Igual que había deseado crecer en Athalantar con su padre y su madre, en lugar de tiritar en territorios agrestes como un huérfano proscrito, perseguido por señores de la magia. Sí, siempre había alguien con poderes mágicos acechando para estropear las cosas. Elminster apretó los dientes y se dirigió al nordeste. Atravesaría la ciudad, y luego intentaría rodearla enfilando los senderos más exteriores desde allí; calculaba que había recorrido ya la mayor parte de su laberíntico centro, sin encontrar el menor rastro del símbolo del halcón de los Alastrarra.

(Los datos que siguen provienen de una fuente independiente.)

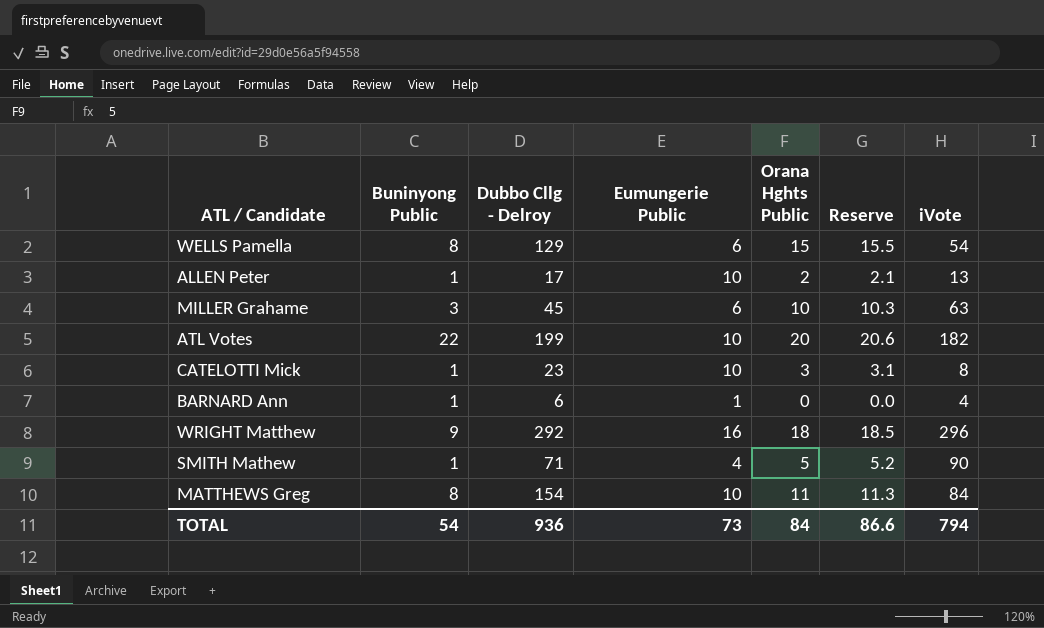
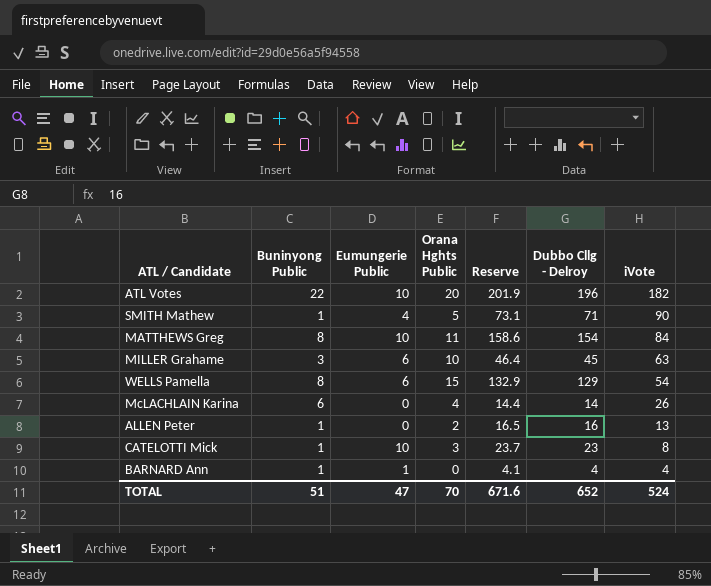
row order: none -> iVote descending
column Reserve | formula: [Orana Hghts Public] * 1.03 -> [Dubbo Cllg - Delroy] * 1.03
column Dubbo Cllg - Delroy | position: 3 -> 6
row WRIGHT Matthew: 9 | 292 | 16 | 18 | 18.5 | 296 -> none
ATL Votes | Dubbo Cllg - Delroy: 199 -> 196
row McLACHLAIN Karina: none -> 6 | 0 | 4 | 14.4 | 14 | 26
ALLEN Peter | Eumungerie Public: 10 -> 0
ALLEN Peter | Dubbo Cllg - Delroy: 17 -> 16
BARNARD Ann | Dubbo Cllg - Delroy: 6 -> 4
TOTAL | Buninyong Public: 54 -> 51
TOTAL | Eumungerie Public: 73 -> 47
TOTAL | Orana Hghts Public: 84 -> 70
TOTAL | Reserve: 86.6 -> 671.6
TOTAL | Dubbo Cllg - Delroy: 936 -> 652
TOTAL | iVote: 794 -> 524

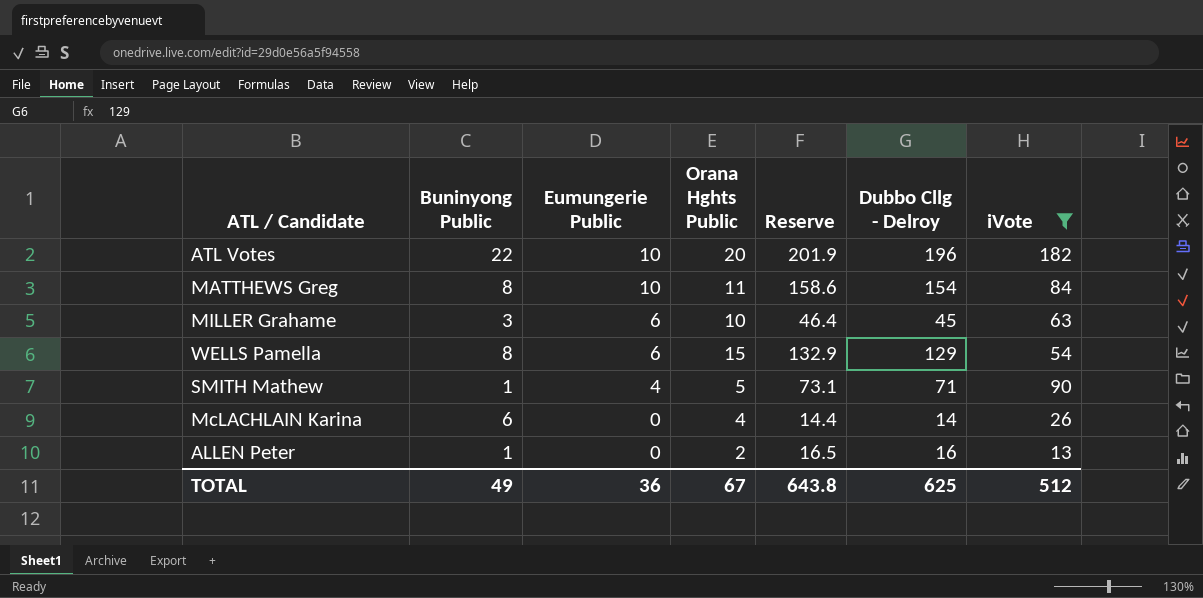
filter: none -> iVote >= 13
row order: iVote descending -> Eumungerie Public descending
TOTAL | Buninyong Public: 51 -> 49
TOTAL | Eumungerie Public: 47 -> 36
TOTAL | Orana Hghts Public: 70 -> 67
TOTAL | Reserve: 671.6 -> 643.8
TOTAL | Dubbo Cllg - Delroy: 652 -> 625
TOTAL | iVote: 524 -> 512

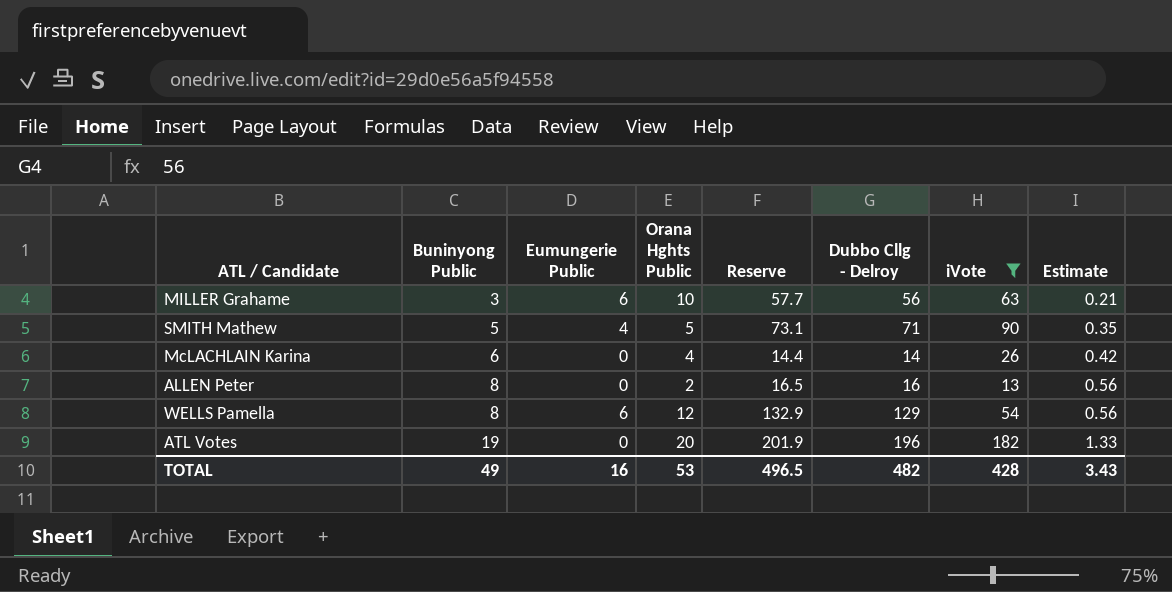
row order: Eumungerie Public descending -> Buninyong Public ascending
column Estimate | formula: none -> [Buninyong Public] * 0.07
row MATTHEWS Greg: 8 | 10 | 11 | 158.6 | 154 | 84 -> none
MILLER Grahame | Reserve: 46.4 -> 57.7
MILLER Grahame | Dubbo Cllg - Delroy: 45 -> 56
SMITH Mathew | Buninyong Public: 1 -> 5
ALLEN Peter | Buninyong Public: 1 -> 8
WELLS Pamella | Orana Hghts Public: 15 -> 12
ATL Votes | Buninyong Public: 22 -> 19
ATL Votes | Eumungerie Public: 10 -> 0
TOTAL | Eumungerie Public: 36 -> 16
TOTAL | Orana Hghts Public: 67 -> 53
TOTAL | Reserve: 643.8 -> 496.5
TOTAL | Dubbo Cllg - Delroy: 625 -> 482
TOTAL | iVote: 512 -> 428

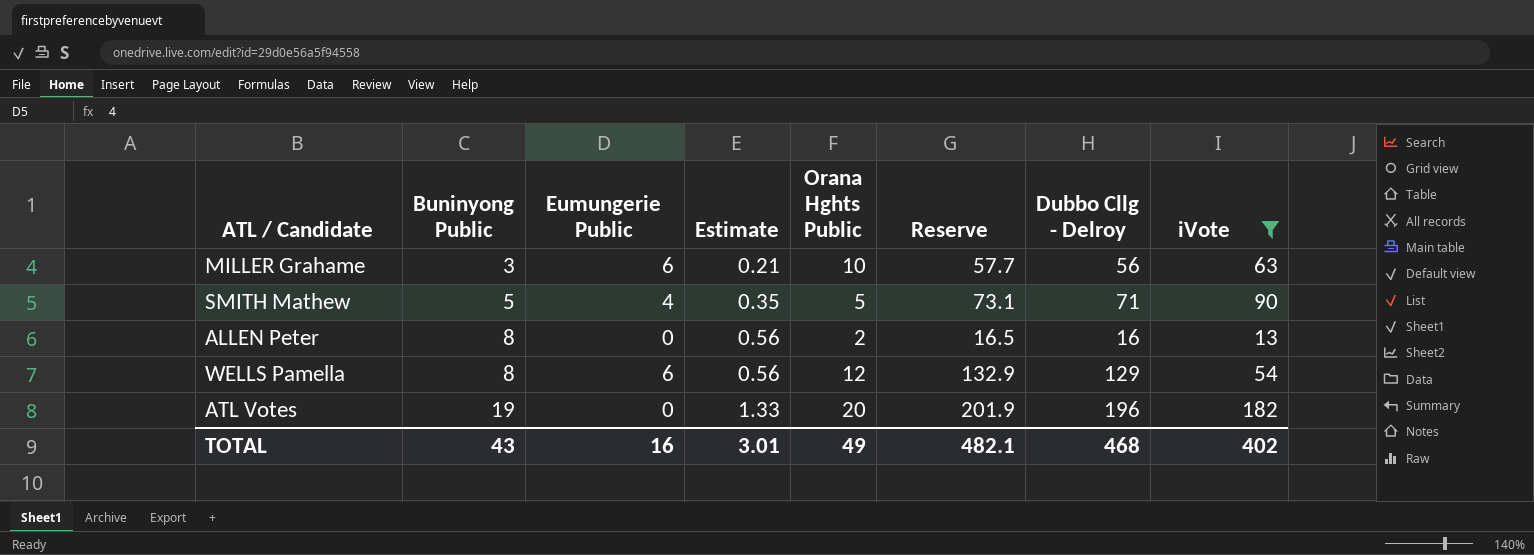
column Estimate | position: 8 -> 4
row McLACHLAIN Karina: 6 | 0 | 4 | 14.4 | 14 | 26 | 0.42 -> none
TOTAL | Buninyong Public: 49 -> 43
TOTAL | Estimate: 3.43 -> 3.01
TOTAL | Orana Hghts Public: 53 -> 49
TOTAL | Reserve: 496.5 -> 482.1
TOTAL | Dubbo Cllg - Delroy: 482 -> 468
TOTAL | iVote: 428 -> 402

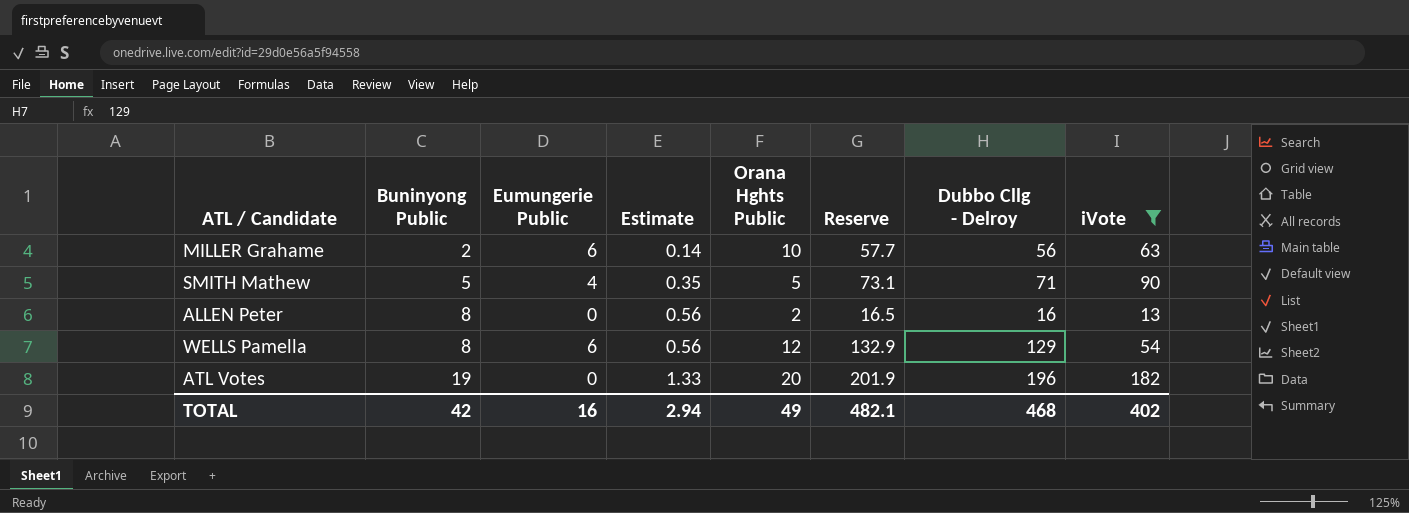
MILLER Grahame | Buninyong Public: 3 -> 2
MILLER Grahame | Estimate: 0.21 -> 0.14
TOTAL | Buninyong Public: 43 -> 42
TOTAL | Estimate: 3.01 -> 2.94

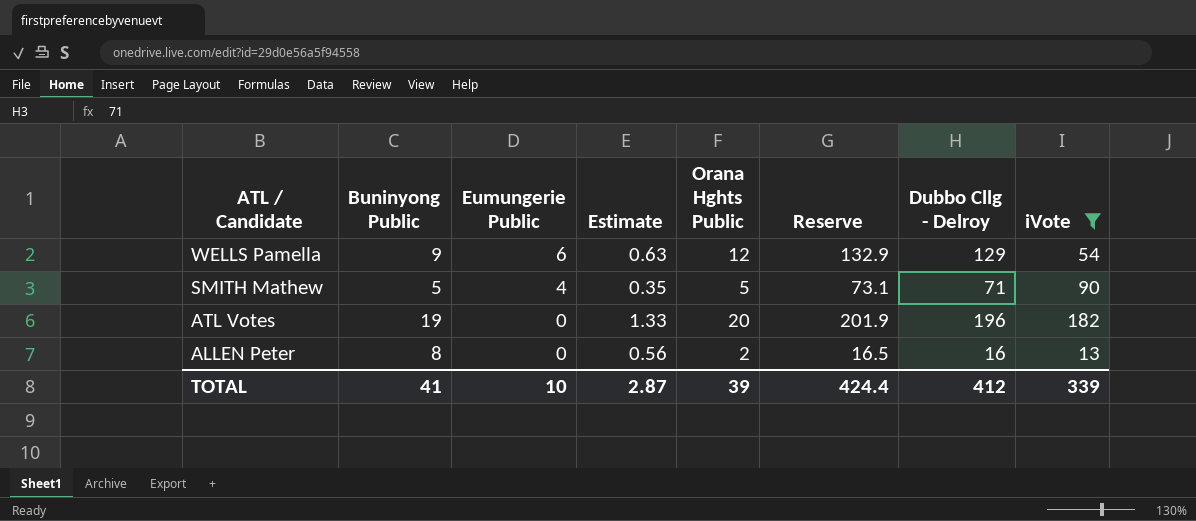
row order: Buninyong Public ascending -> ATL / Candidate descending
row MILLER Grahame: 2 | 6 | 0.14 | 10 | 57.7 | 56 | 63 -> none
WELLS Pamella | Buninyong Public: 8 -> 9
WELLS Pamella | Estimate: 0.56 -> 0.63
TOTAL | Buninyong Public: 42 -> 41
TOTAL | Eumungerie Public: 16 -> 10
TOTAL | Estimate: 2.94 -> 2.87
TOTAL | Orana Hghts Public: 49 -> 39
TOTAL | Reserve: 482.1 -> 424.4
TOTAL | Dubbo Cllg - Delroy: 468 -> 412
TOTAL | iVote: 402 -> 339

Ninguna espada invisible lo derribó, pero la sensación de ser observado no desapareció. Los resplandores de los símbolos hechizados iban en aumento alrededor de Elminster a medida que éste andaba. Los destellos del sol poniente caían sobre las copas de los árboles tiñéndolas de fuego dorado, pero sus haces no conseguían atravesar la moteada penumbra que reinaba debajo.
Los juegos y la música prosiguieron constantes mientras el crepúsculo caía sobre Cormanthor. El joven siguió andando, mientras intentaba no demostrar su creciente ansiedad. ¿Acaso lo había engañado la gema del conocimiento? ¿Le había mostrado una antigua mansión de los Alastrarra, o se hallaba la mansión en las afueras de la ciudad? No obstante, no le había mostrado ninguna escena de otra posesión familiar, ni indicios de que se encontrara en otro lugar que no fuera Cormanthor.
Sin duda Iymbryl sabía dónde vivía, y lo sabía demasiado bien para que fuera importante y quedara reflejado con claridad en los recuerdos de la joya. La localización de la Casa Alastrarra era algo conocido y cotidiano para los portadores de las gemas, no algo...
¡Alto! ¿No era eso el símbolo del halcón que buscaba?
Se desvió a un lado, apresurando el paso. ¡Lo era!
El grito de agradecimiento a Mystra no fue menos ferviente por haber sido pronunciado en silencio.
La puerta en forma de arco estaba abierta, con conjuros de luces azules y verdes parpadeando a lo largo de su filigrana de parras vivas. Elminster la traspuso, dio dos pasos en la penumbra del jardín iluminado por la luz del crepúsculo, y luego se giró para inspeccionar la calle a su espalda.